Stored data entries
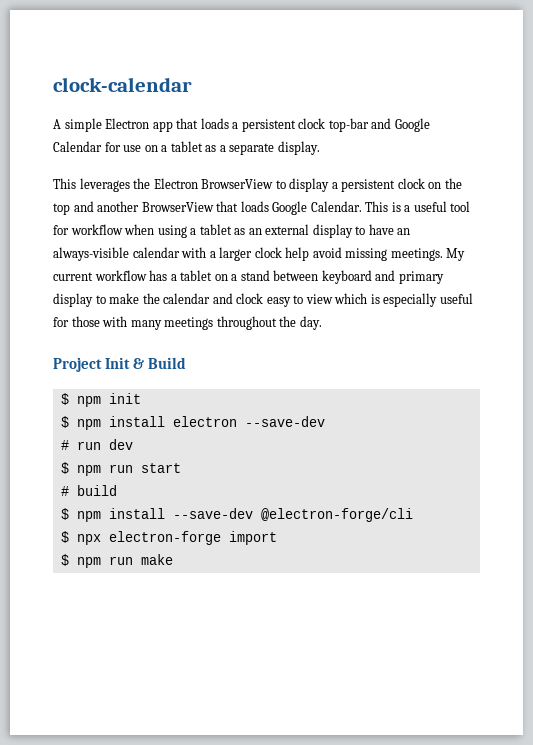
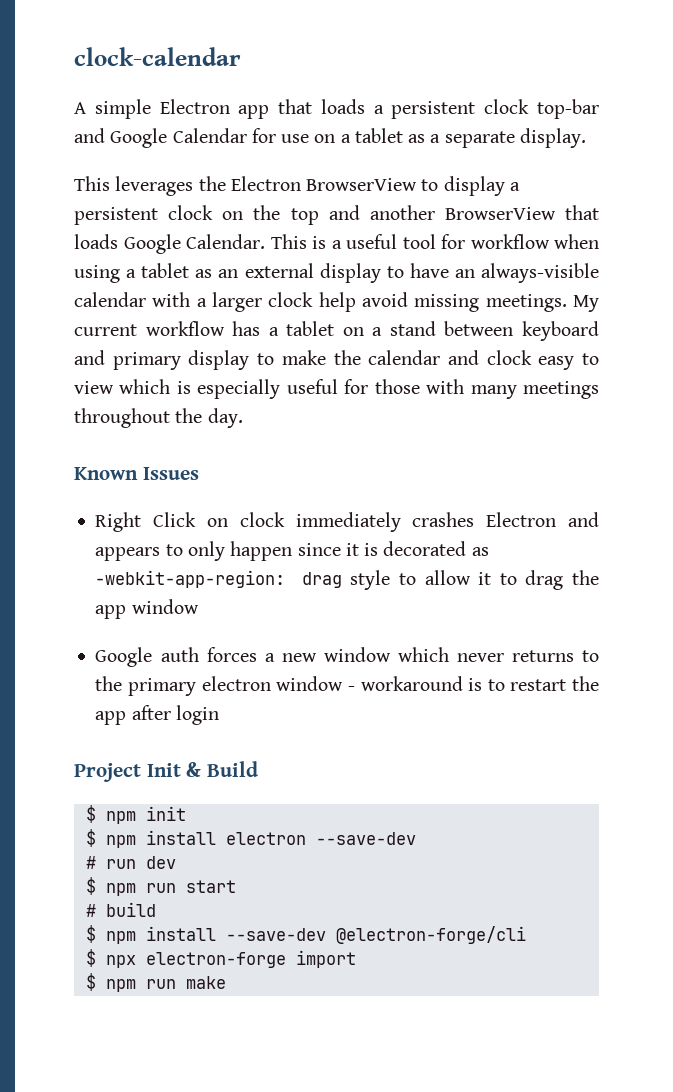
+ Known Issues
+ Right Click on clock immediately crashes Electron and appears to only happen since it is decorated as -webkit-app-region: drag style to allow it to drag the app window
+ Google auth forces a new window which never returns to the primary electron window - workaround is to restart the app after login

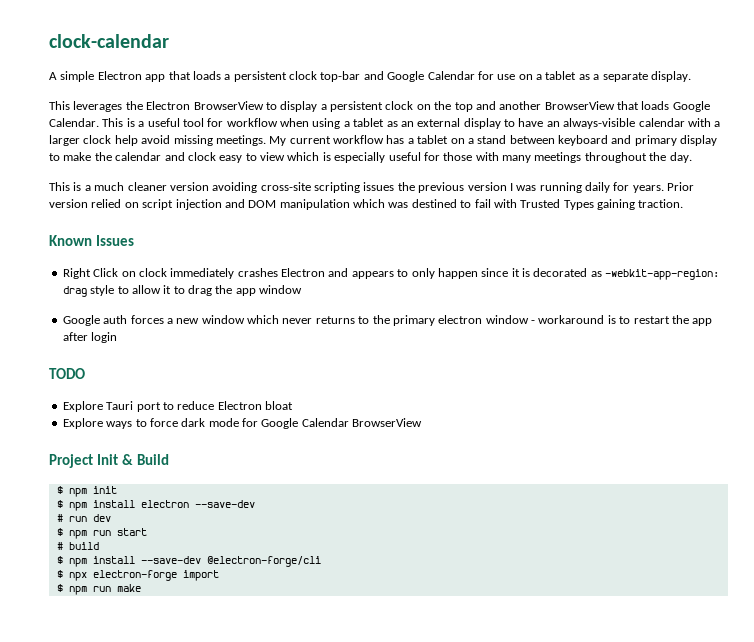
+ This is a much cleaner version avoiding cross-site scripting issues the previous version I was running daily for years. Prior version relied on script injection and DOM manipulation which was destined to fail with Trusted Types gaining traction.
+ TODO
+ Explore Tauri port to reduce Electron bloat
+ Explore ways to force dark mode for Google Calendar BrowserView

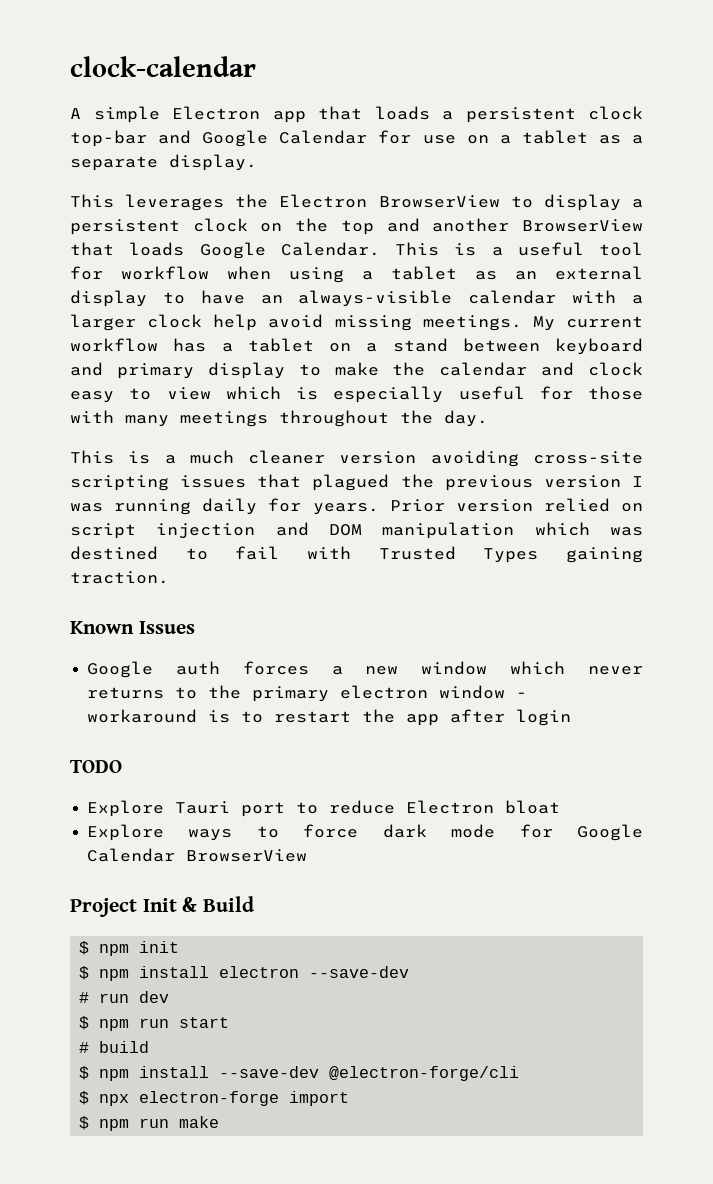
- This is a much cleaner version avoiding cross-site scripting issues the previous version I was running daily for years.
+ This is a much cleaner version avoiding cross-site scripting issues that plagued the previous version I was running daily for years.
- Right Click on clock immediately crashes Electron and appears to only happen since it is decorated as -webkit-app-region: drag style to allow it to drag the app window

#### [Task to carry out]
Your answer should consist of every line from the entries that holds "clock".

#### [Task result]
+ Right Click on clock immediately crashes Electron and appears to only happen since it is decorated as -webkit-app-region: drag style to allow it to drag the app window
- Right Click on clock immediately crashes Electron and appears to only happen since it is decorated as -webkit-app-region: drag style to allow it to drag the app window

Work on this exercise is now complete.